■ Exercise goal: Ignoring the pictures, copy the data exactly.

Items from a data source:
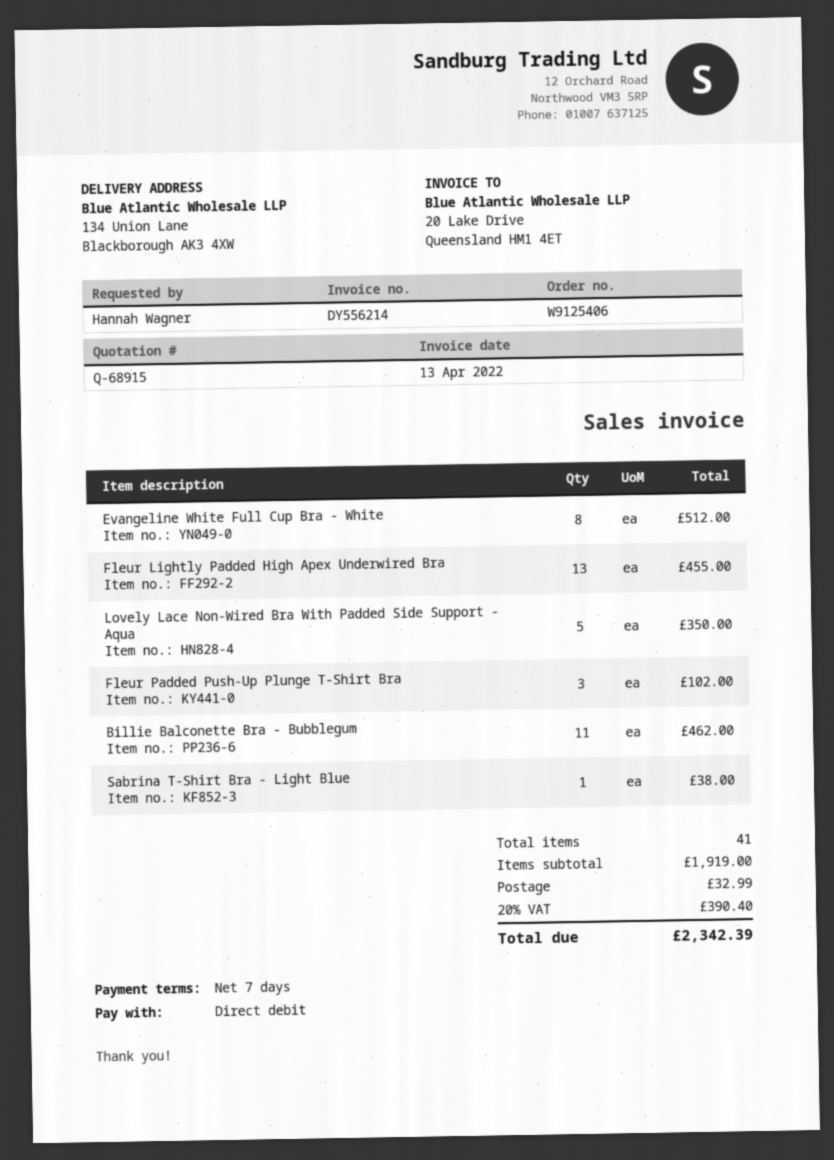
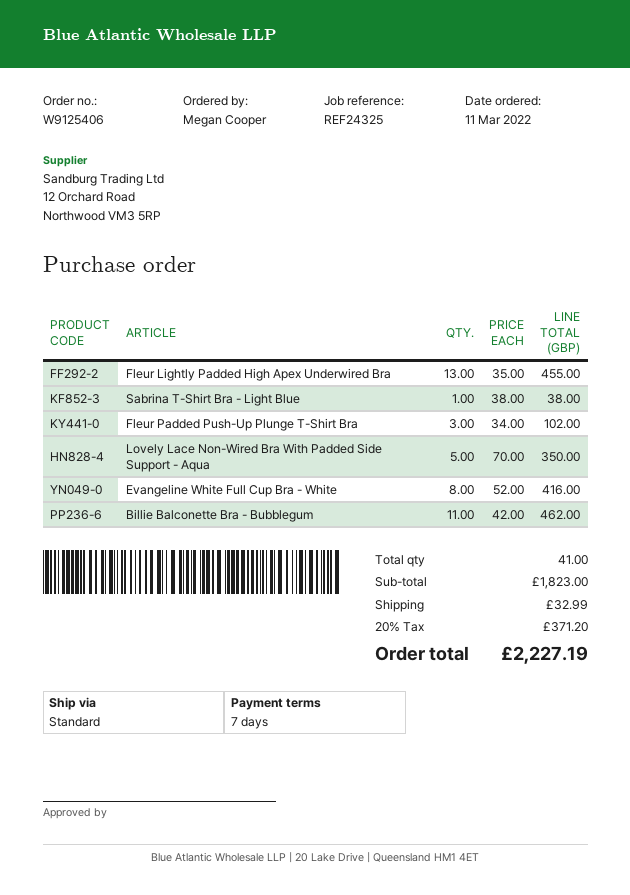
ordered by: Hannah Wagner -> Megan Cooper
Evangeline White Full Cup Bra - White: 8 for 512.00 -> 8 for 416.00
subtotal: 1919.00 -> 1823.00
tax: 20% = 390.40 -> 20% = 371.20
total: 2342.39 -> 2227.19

■ Expected answer:
ordered by: Hannah Wagner -> Megan Cooper
Evangeline White Full Cup Bra - White: 8 for 512.00 -> 8 for 416.00
subtotal: 1919.00 -> 1823.00
tax: 20% = 390.40 -> 20% = 371.20
total: 2342.39 -> 2227.19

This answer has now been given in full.